◆ Your goal ◆
Give again, exactly as they appear, only the lines from the one containing "Grower-Units using the" through the last line of the material below.

◆ Data extract ◆

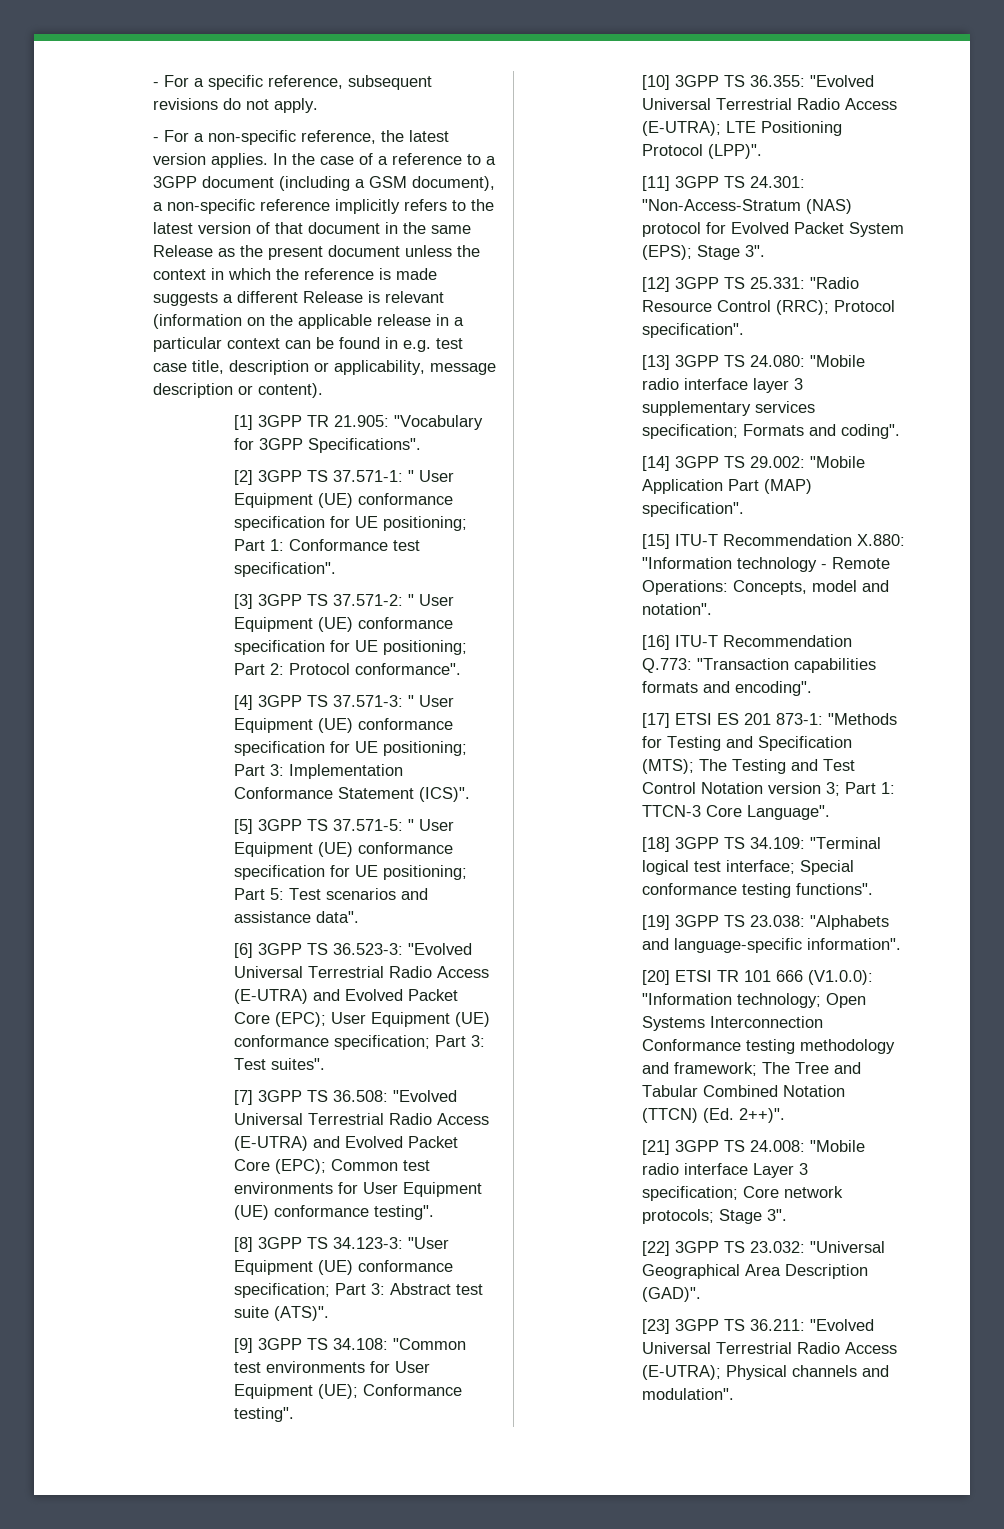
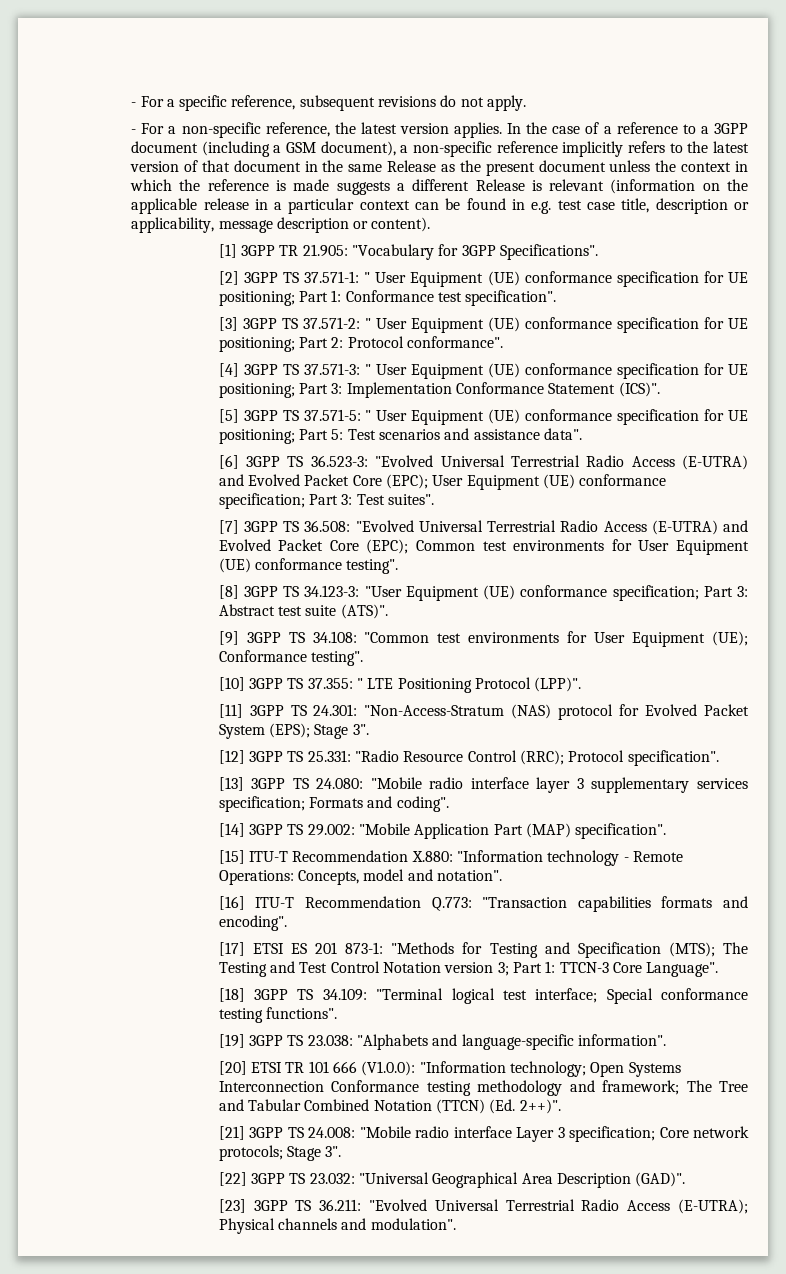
- [10] 3GPP TS 36.355: "Evolved Universal Terrestrial Radio Access (E-UTRA); LTE Positioning Protocol (LPP)".
+ [10] 3GPP TS 37.355: " LTE Positioning Protocol (LPP)".

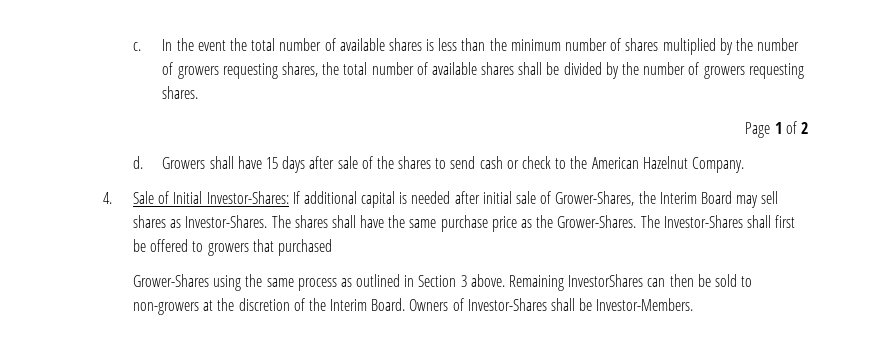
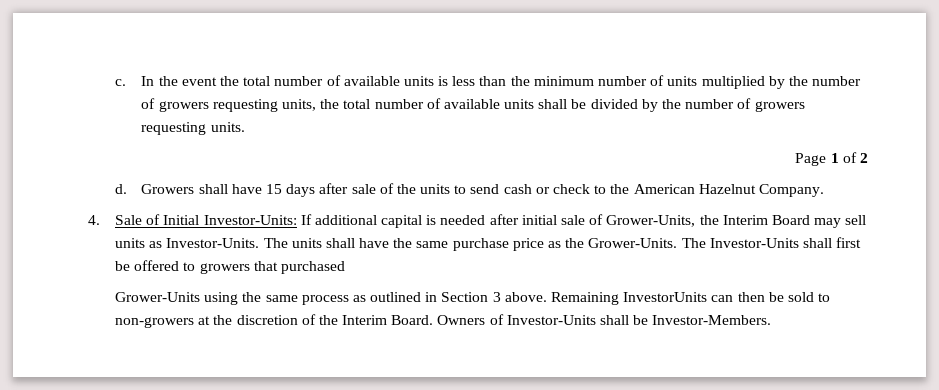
- In the event the total number of available shares is less than the minimum number of shares multiplied by the number of growers requesting shares, the total number of available shares shall be divided by the number of growers requesting shares.
+ In the event the total number of available units is less than the minimum number of units multiplied by the number of growers requesting units, the total number of available units shall be divided by the number of growers requesting units.
- Growers shall have 15 days after sale of the shares to send cash or check to the American Hazelnut Company.
+ Growers shall have 15 days after sale of the units to send cash or check to the American Hazelnut Company.
- 4. Sale of Initial Investor-Shares: If additional capital is needed after initial sale of Grower-Shares, the Interim Board may sell shares as Investor-Shares. The shares shall have the same purchase price as the Grower-Shares. The Investor-Shares shall first be offered to growers that purchased
+ 4. Sale of Initial Investor-Units: If additional capital is needed after initial sale of Grower-Units, the Interim Board may sell units as Investor-Units. The units shall have the same purchase price as the Grower-Units. The Investor-Units shall first be offered to growers that purchased
- Grower-Shares using the same process as outlined in Section 3 above.
+ Grower-Units using the same process as outlined in Section 3 above.
- Remaining InvestorShares can then be sold to non-growers at the discretion of the Interim Board.
+ Remaining InvestorUnits can then be sold to non-growers at the discretion of the Interim Board.
- Owners of Investor-Shares shall be Investor-Members.
+ Owners of Investor-Units shall be Investor-Members.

◆ Response area ◆
+ Grower-Units using the same process as outlined in Section 3 above.
- Remaining InvestorShares can then be sold to non-growers at the discretion of the Interim Board.
+ Remaining InvestorUnits can then be sold to non-growers at the discretion of the Interim Board.
- Owners of Investor-Shares shall be Investor-Members.
+ Owners of Investor-Units shall be Investor-Members.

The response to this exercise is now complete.